E proprio sul tipo di permesso rilasciato vi è stata una forte diatriba in passato, che si è poi risolta in giurisprudenza in senso favorevole per coloro che attivano questo tipo di procedura: in sostanza, le Questure rilasciavano un permesso per cure mediche con la prescrizione che lo stesso non consentiva di svolgere attività lavorativa, il che ovviamente era contraddittorio con l'esigenza per i genitori di prendersi cura del proprio figlio sostentandolo, evidentemente anche grazie ai proventi di un lavoro. Per tale motivo, sia nel merito sia nel grado di legittimità i Giudici hanno stabilito che l'autorizzazione concessa dal Tdm imponesse alle Questure di rilasciare un permesso di soggiorno che non impedisse ai beneficiari di svolgere attività lavorativa; altrimenti l'utilità del permesso in parola sarebbe stata irrimediabilmente frustrata.

Nel caso di rigetto del ricorso, invece, il rimedio è costituito dal reclamo alla Corte d'Appello per i minorenni, sezione specializzata della Corte d'Appello; il reclamo va proposto entro 10 giorni dalla comunicazione o notificazione del provvedimento negativo ed introduce un giudizio che si svolge in camera di consiglio.

Ossia, il Collegio che viene costituito per l'occasione fissa una data in cui le parti personalmente, o il loro legale, esporranno le ragioni per cui ritengono che il decreto di rigetto fosse ingiusto (in definitiva, evidenziando nuovamente l'esistenza dei gravi motivi a tutela del figlio minore). Dopo di che, il Collegio si riunisce in camera di consiglio e conclude la procedura con decisione non pubblica.

Contro un eventuale ulteriore provvedimento negativo non c'è altro rimedio che il ricorso per Cassazione.

Bisogna dire che il ricorso allo strumento qui in descrizione è stato notevole in questi ultimi anni, proprio perchè in molti casi diventava l'unica strada per ottenere una sorta di sanatoria per tanti stranieri irregolari presenti sul territorio italiano.

Tuttavia, forse anche per questo, l'orientamento giurisprudenziale si è recentemente evoluto (o involuto) nel senso di dare una interpretazione più restrittiva dei c.d. gravi motivi che sono alla base delle possibilità di accoglimento del ricorso ex art. 31; sicchè ad oggi si può dire fondatamente che questo tipo di ricorso può essere presentato solo in casi particolarmente gravi, in cui il minore da tutelare abbia dei serissimi problemi di salute, fra l'altro tali da non poter essere risolti o comunque curati nel Paese di origine.

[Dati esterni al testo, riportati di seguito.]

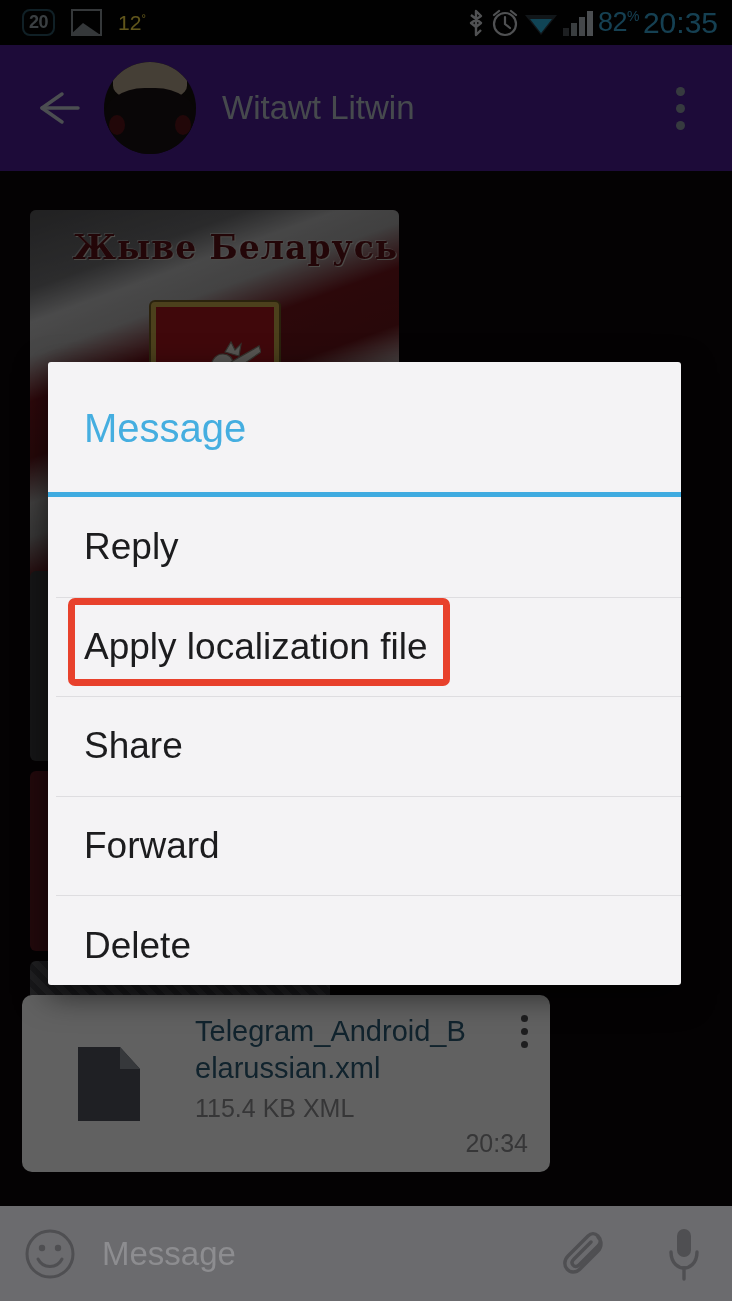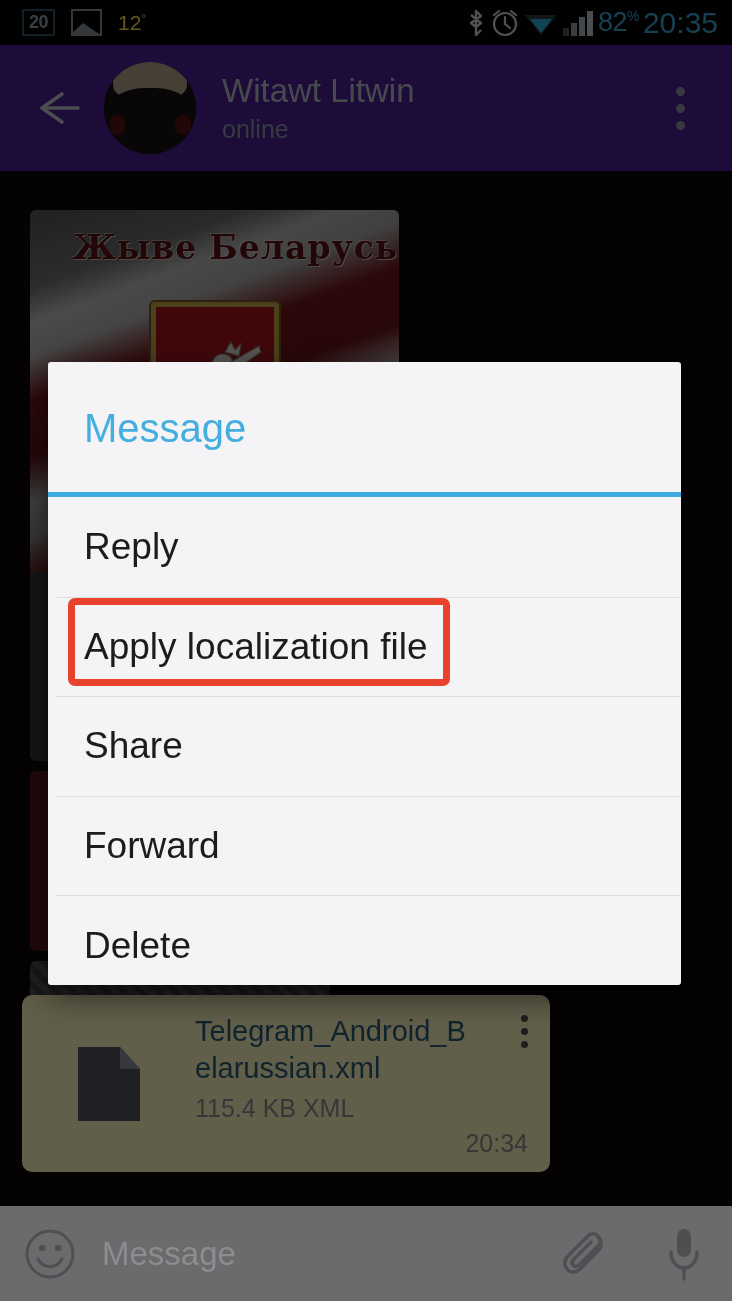--- a/index.html
+++ b/index.html
@@ -34,7 +34,7 @@
   .sb-right { display: flex; align-items: center; gap: 4px; margin-left: auto; }
   .sb-badge {
     border: 2px solid #2c5565;
-    border-radius: 0;
+    border-radius: 8px;
     color: #9aa6ad;
     font-size: 18px;
     line-height: 1;

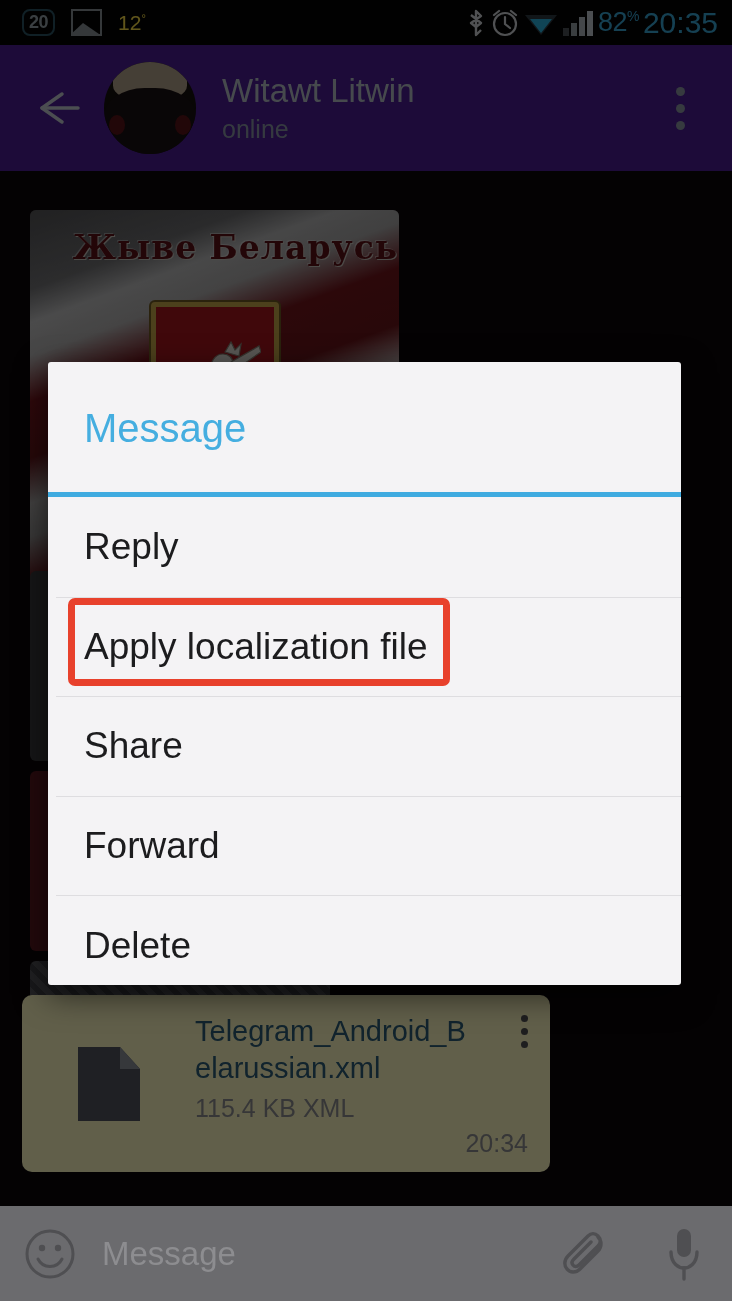--- a/index.html
+++ b/index.html
@@ -405,7 +405,6 @@
     </div>
     <div id="headtext">
       <div id="contactname">Witawt Litwin</div>
-      <div id="contactstatus">online</div>
     </div>
     <div id="headmenu">
       <i></i>

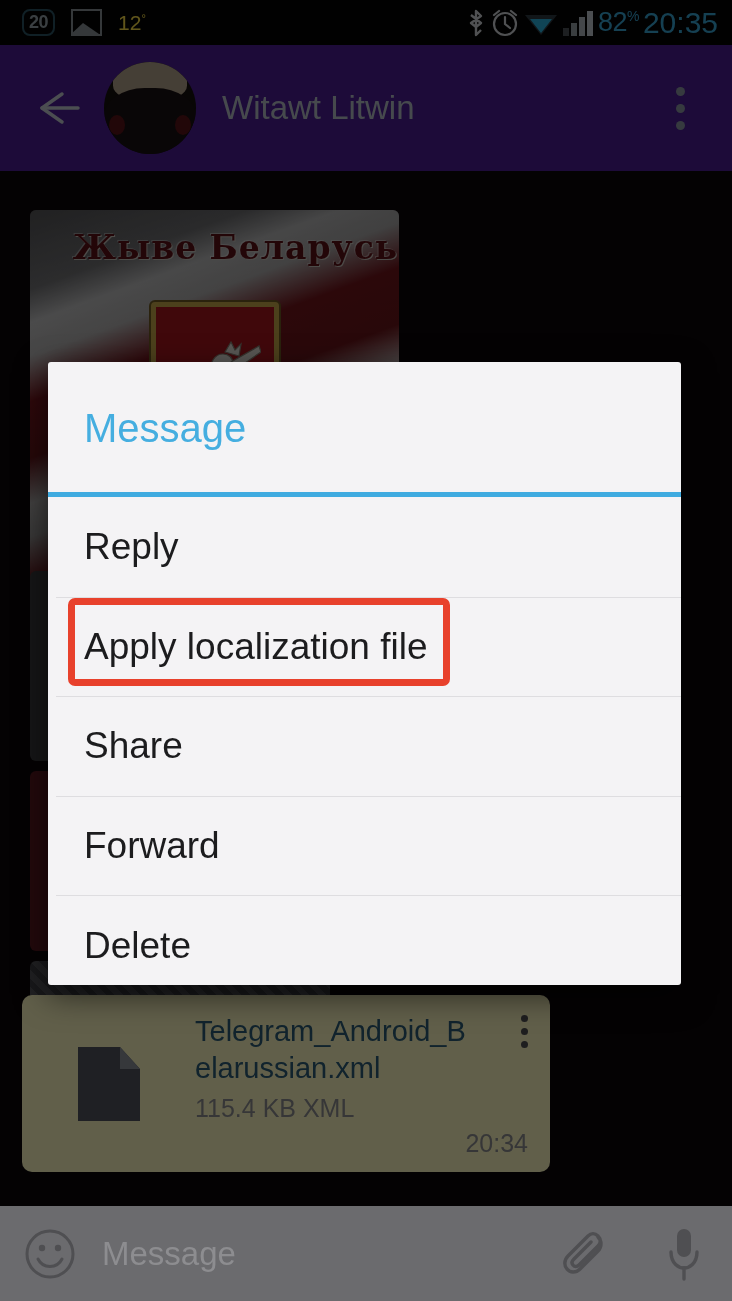--- a/index.html
+++ b/index.html
@@ -216,7 +216,7 @@
     position: absolute;
     left: 22px; top: 824px;
     width: 528px; height: 177px;
-    background: #fef9c3;
+    background: #ffffff;
     border-radius: 10px;
     display: flex;
     align-items: stretch;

In un passato non troppo lontano, invece, era possibile ottenere l'autorizzazione, e quindi il permesso, anche nell'ipotesi che il minore in questione fosse molto piccolo (neonato) o addirittura se iscritto ad un istituto scolastico e bene inserito nel relativo tessuto sociale.

Date tali premesse, è chiaro che la documentazione di cui il ricorso al Tdm dovrà essere corredato (e che dovrà essere riproposta quando si chiederà alla Questura il rilascio del permesso di soggiorno) dovrà provare:

·                     lo stato di famiglia del capofamiglia (marito, moglie, figlio o figli), in originale e tradotto legalizzato

·                     l'identità dei genitori e del figlio minore

·                     l'esistenza di gravi patologie che mettano a repentaglio la salute del minore

·                     la necessità che tali patologie vengano curate in Italia e l'impossibilità che ciò avvenga nel Paese di origine (rispettivamente, potrebbero essere documenti utili una attestazione della struttura sanitaria scelta in Italia di essere “centro di eccellenza” per la cura di quelle patologie, e pari attestazione del Ministero della sanità – o simile – del Paese di origine circa l'inesistenza di centri sanitari attrezzati per la cura di quelle patologie in quel Paese)

·                     l'esistenza di proposte di lavoro in Italia per i genitori, naturalmente vincolate al rilascio del permesso di soggiorno e completate dalla documentazione relativa ai dati del datore di lavoro (questo tipo di documentazione è opportuno per dimostrare che i genitori, se fossero autorizzati a entrare o restare in Italia, potrebbero prendersi cura del figlio minore)

l'esistenza di un alloggio idoneo alle esigenze di vita della famiglia.